Watkins was asked about her three-year personal relationship with Wolfe by the Justice Department in February but refused to answer questions from FBI agents. Wolfe was granted access to classified intelligence in his role as an Intelligence Committee staffer and as a director of security for the committee.

Wolfe pleaded not guilty to three counts of making false statements to a government agency last month and could face up to 15 years in federal prison. The DOJ claims Wolfe lied to FBI agents about his interactions with three reporters, and the Times identified Watkins as one of the reporters the DOJ was investigating. 
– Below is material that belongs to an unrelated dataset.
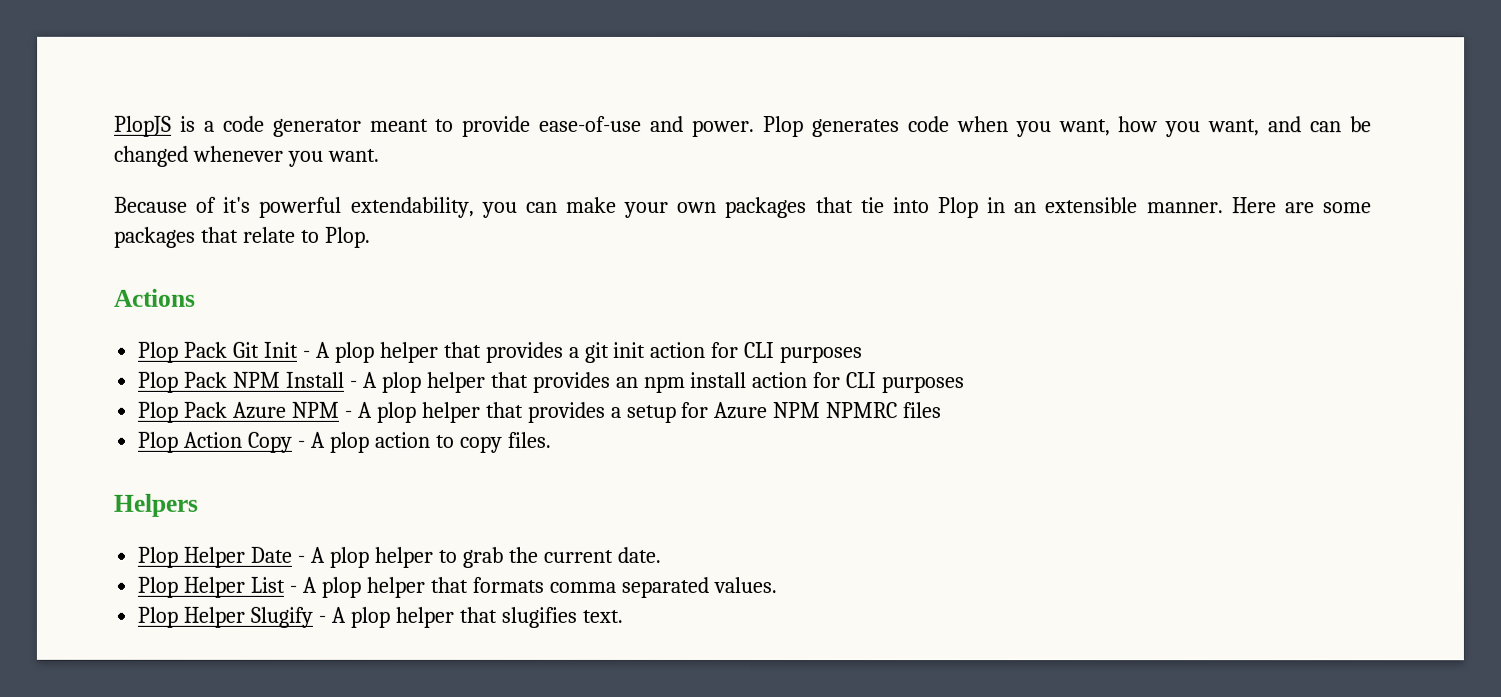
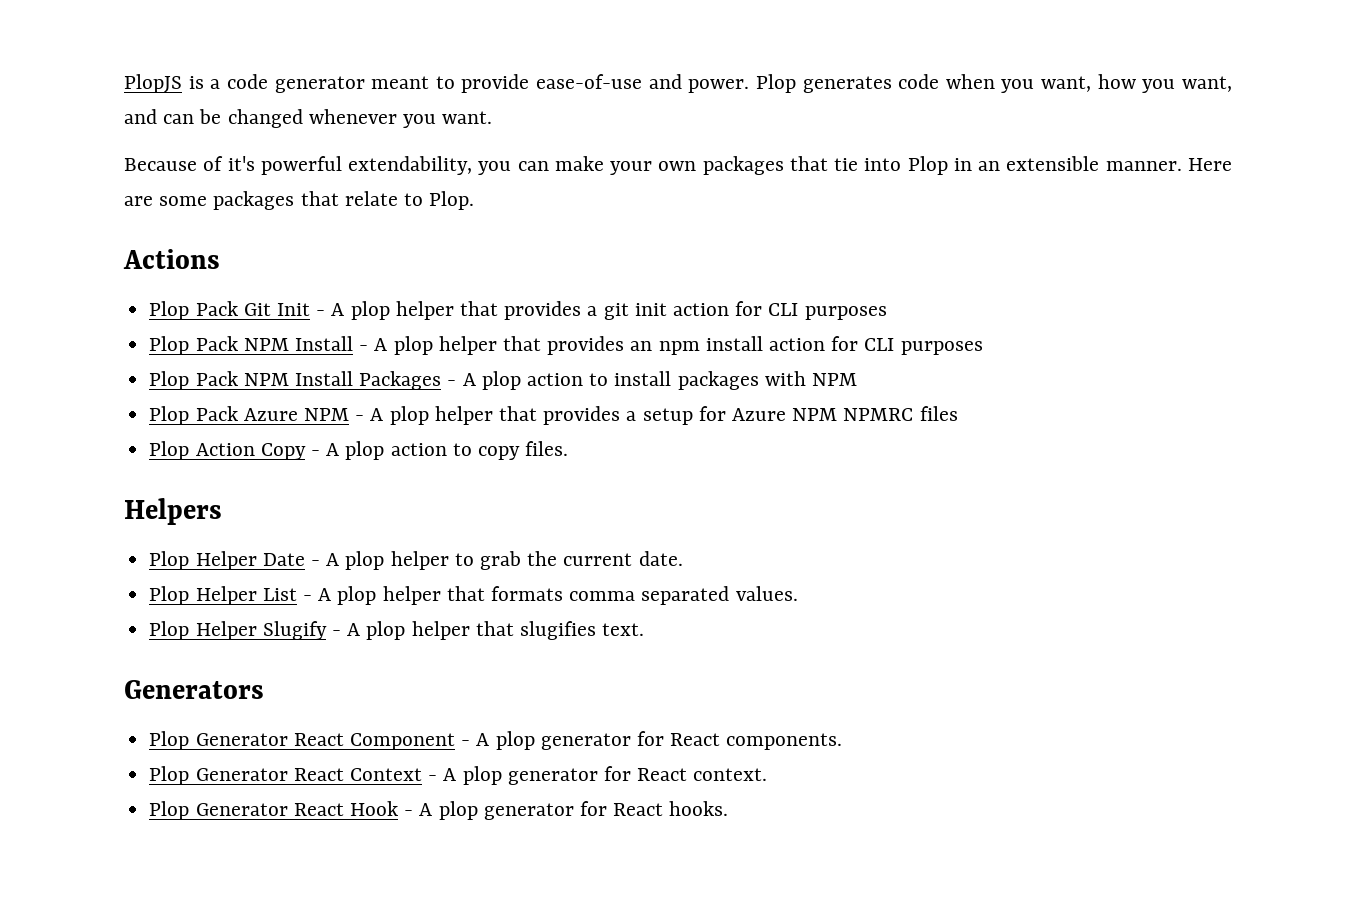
(965, 385) none -> [149,371,858,390] // Plop Pack NPM Install Packages - A plop action to install packages with NPM
(623, 616) none -> [124,680,264,699] [149,731,843,750] [149,766,768,785] [149,801,729,820] // Generators // Plop Generator React Component - A plop generator for React components. // Plop Generator React Context - A plop generator for React context. // Plop Generator React Hook - A plop generator for React hooks.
© 2018 CBS Interactive Inc. All Rights Reserved.

Free America Network Articles

Leave a Reply

Next Post

Musician Richard Swift dead at 41

Musician Richard Swift, a former member of The Shins and The Black Keys, died Tuesday morning in Washington state, a representative for Swift tells CBS News. He was 41. Last June, a GoFundMe page was set up to help him pay for medical bills as he recovered from a “serious […]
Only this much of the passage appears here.